[Change listing data]
####
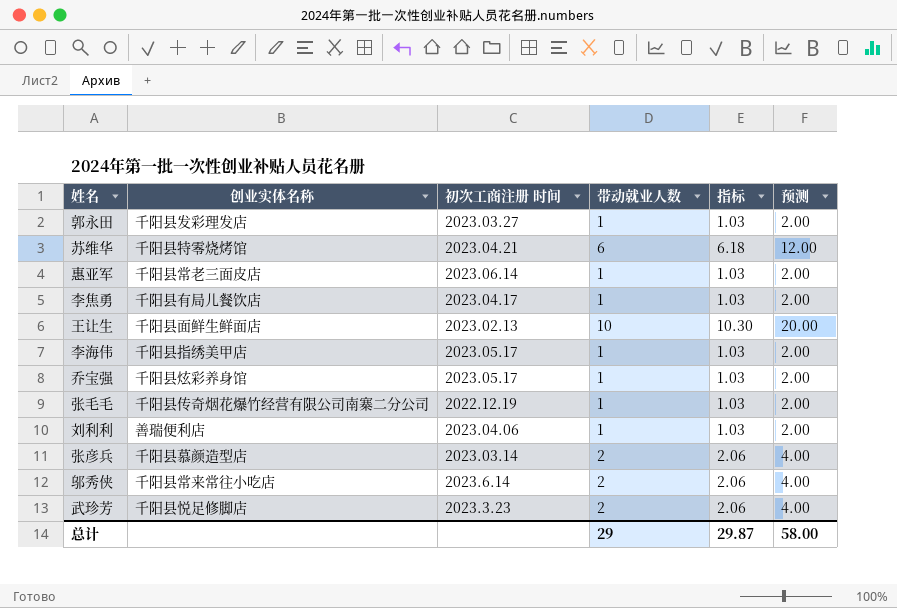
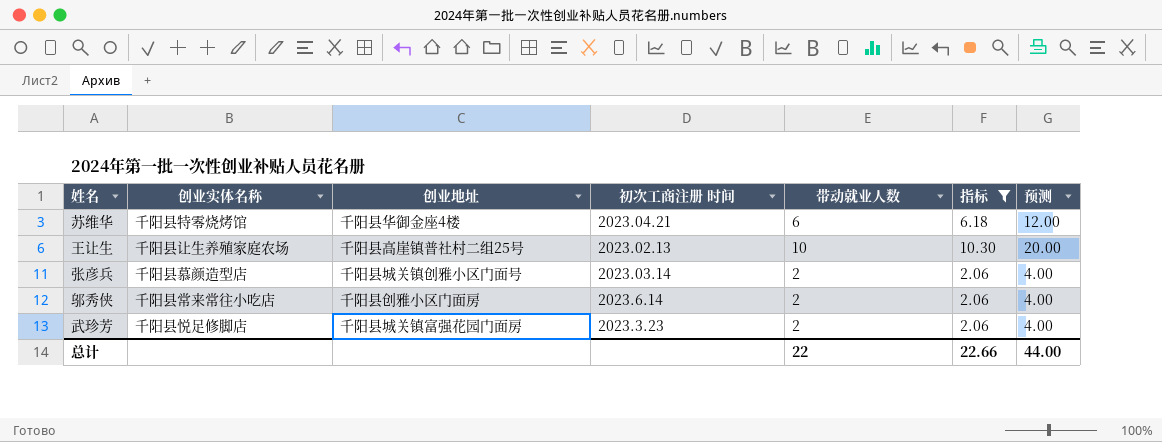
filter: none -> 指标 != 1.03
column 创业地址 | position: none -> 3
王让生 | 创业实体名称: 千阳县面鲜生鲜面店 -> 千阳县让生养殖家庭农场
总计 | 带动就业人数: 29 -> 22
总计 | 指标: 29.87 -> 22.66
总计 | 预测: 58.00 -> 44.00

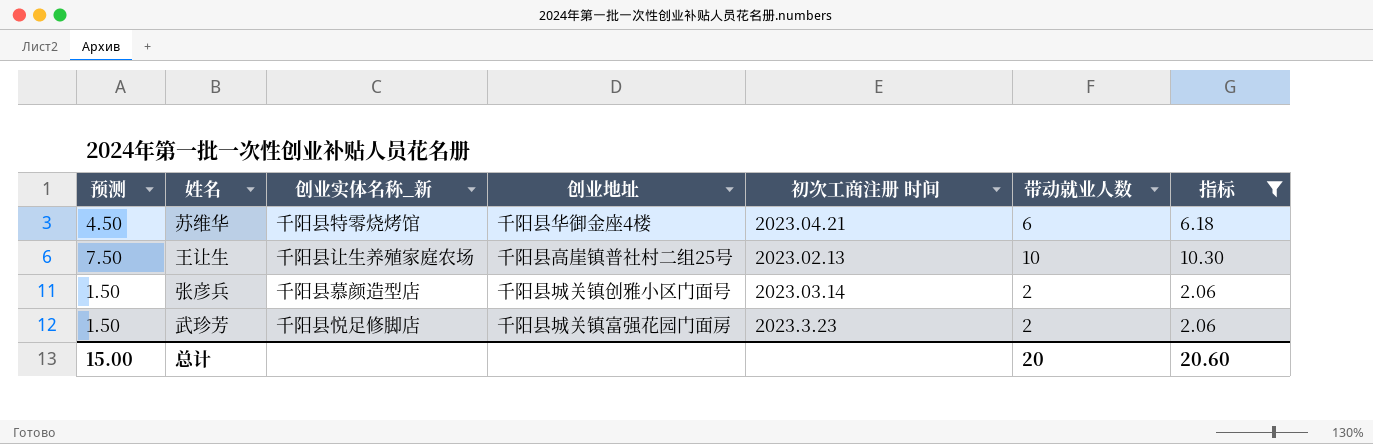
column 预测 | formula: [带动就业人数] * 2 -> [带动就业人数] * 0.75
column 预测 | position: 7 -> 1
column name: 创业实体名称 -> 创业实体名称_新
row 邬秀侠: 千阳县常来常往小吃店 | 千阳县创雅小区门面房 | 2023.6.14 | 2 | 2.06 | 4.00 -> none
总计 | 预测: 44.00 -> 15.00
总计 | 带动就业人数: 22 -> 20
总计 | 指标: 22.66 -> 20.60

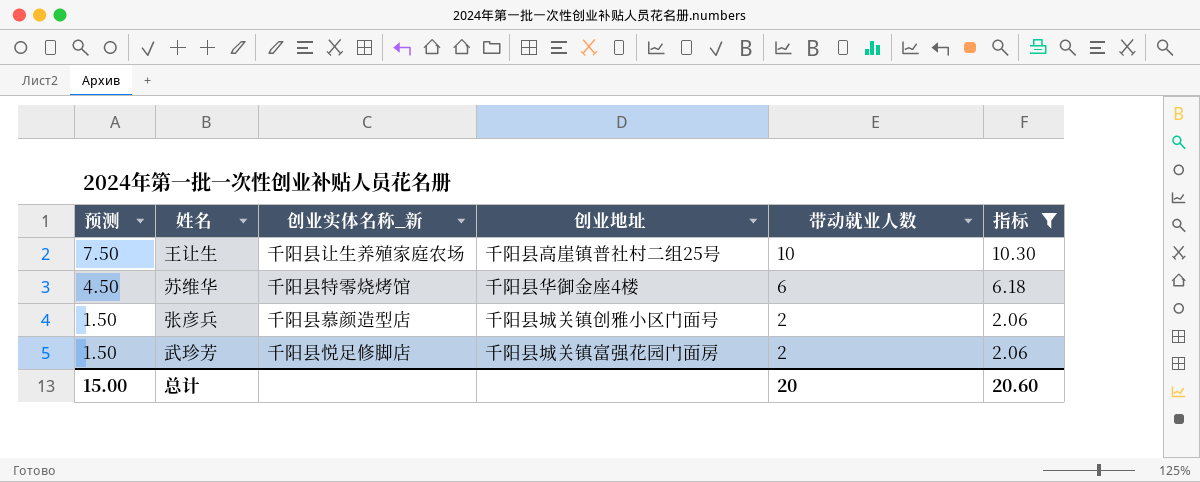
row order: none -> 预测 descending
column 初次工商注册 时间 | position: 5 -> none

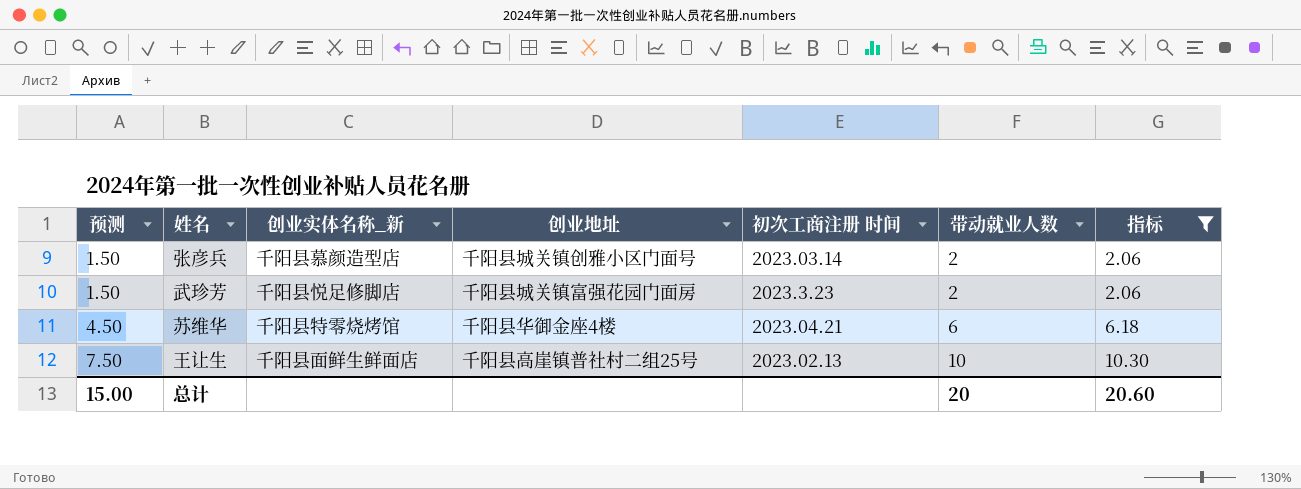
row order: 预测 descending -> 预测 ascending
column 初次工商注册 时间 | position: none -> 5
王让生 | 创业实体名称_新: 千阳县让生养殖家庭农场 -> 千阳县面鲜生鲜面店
####
Find the word "position" in the records and pull out each line that has it.

Task result:
column 创业地址 | position: none -> 3
column 预测 | position: 7 -> 1
column 初次工商注册 时间 | position: 5 -> none
column 初次工商注册 时间 | position: none -> 5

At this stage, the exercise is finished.